Question

The water acidity in a pool is considered normal when the average pH reading of three daily measurements is between $7.2$ and $7.8$. If the first two pH readings are $7.48$ and $7.85$, find the range of pH value for the third reading that will result in the acidity level being normal?

Answer 1

Hint: For the given problem, we need to find the range of the third reading depending on the other readings and range. We will use the inequalities while reading the acidity level. On simplifying the inequality we get the required answer.

Formula used: We will construct a range for the three values and try to find the range in which the third reading can lie in.
Here, the lower limit of the range is $7.2$
And the upper limit is $7.8$
Let the readings be x, y and z.
So, the average of x, y, z should be in this range.
${\text{lower limit}} \leqslant {\text{average}} \leqslant {\text{upper limit}}$
$7.2 \leqslant \dfrac{{x + y + z}}{3} \leqslant 7.8$
Here, x= $7.48$
And y = $7.85$
Z is the third reading.

Complete step-by-step solution:
For the given sum, we will use inequality.
It is given that the question stated as the water acidity in a pool is considered normal when the average pH reading of three daily measurements is between $7.2$ and $7.8$
The first two pH readings are $7.48$ and $7.85$
Let the third reading be \[z\].
We will use the formula,
${\text{lower limit}} \leqslant {\text{average}} \leqslant {\text{upper limit}}$
This is to be used to obtain the third reading \[z\].
Here, the lower limit of the range is $7.2$
Also, the upper limit is $7.8$
Now we can write it as, $x = 7.48$, $y = 7.85$ and the third reading is \[z\].
$ \Rightarrow 7.2 \leqslant \dfrac{{x + y + z}}{3} \leqslant 7.8$
Putting the values and we get,
$ \Rightarrow 7.2 \leqslant \dfrac{{7.48 + 7.85 + z}}{3} \leqslant 7.8$
On cross multiply the values and we get,
$ \Rightarrow 7.2 \times 3 \leqslant 7.48 + 7.85 + z \leqslant 7.8 \times 3$
Let us multiply the terms and we get
$21.6 \leqslant 15.33 + z \leqslant 23.4$
On subtracting $15.33$all the side we get
$21.6 - 15.33 \leqslant z \leqslant 23.4 - 15.33$
On subtracting we get,
$6.27 \leqslant z \leqslant 8.07$

Thus the range of the third reading \[z\] will be from $6.27$ to $8.07$.

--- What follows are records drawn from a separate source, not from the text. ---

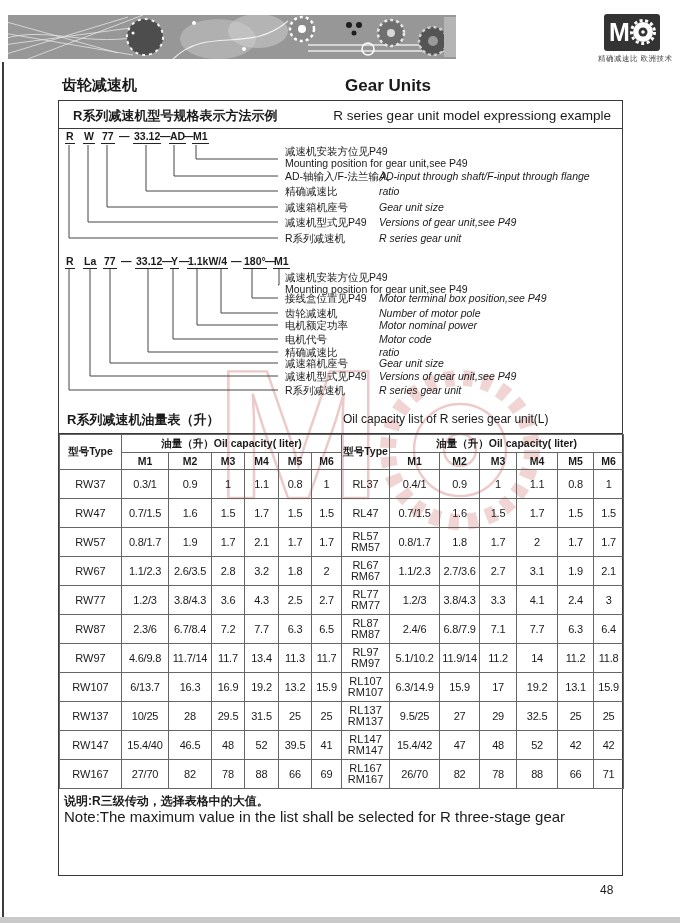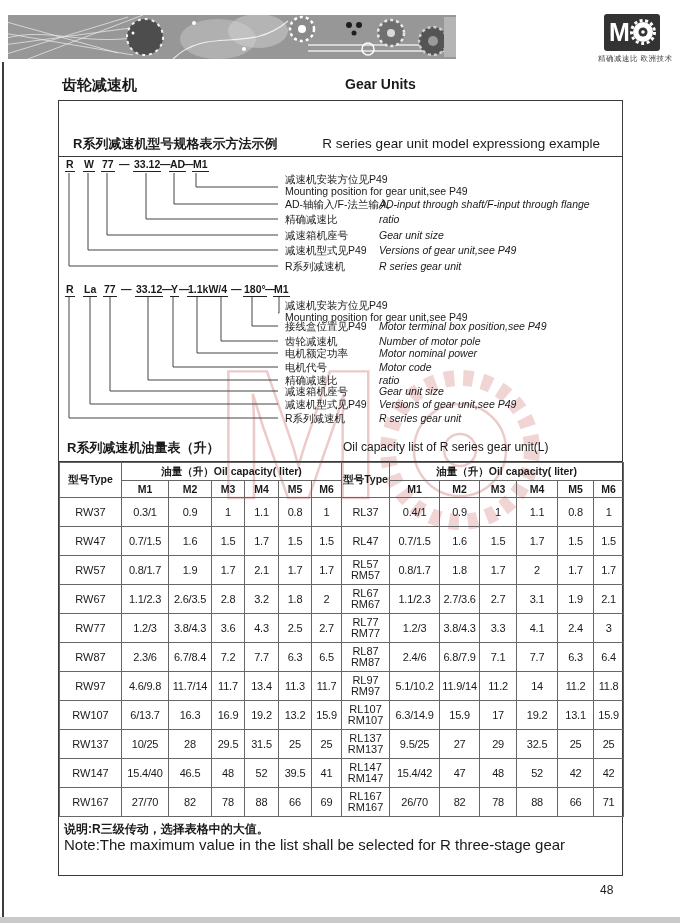"Gear Units" .h-en { font-size: 14px -> 17px }
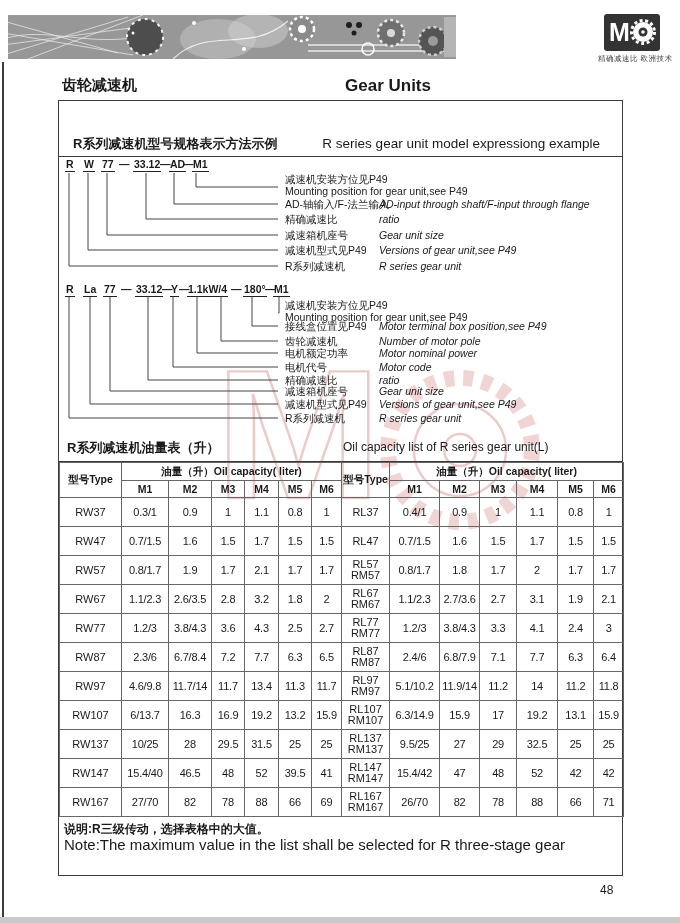"R系列减速机型号规格表示方法示例" .sec-title { margin-top: 28px -> none }
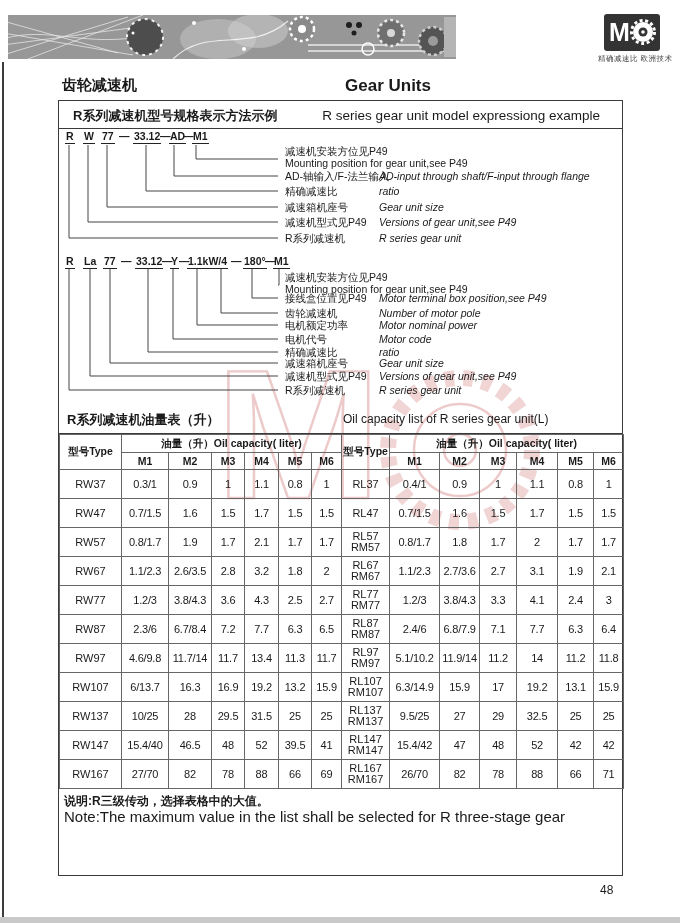"R series gear unit model" .sec-title .en { right: 22px -> 11px }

Note: Lower limit is the lower boundary of the range. No values below the lower limit shall be accepted. Upper limit is the upper boundary of the range. No values greater than the upper limit shall be accepted.
While solving this kind of problem, students should not get confused between the lower limit and upper limit as that may change the results.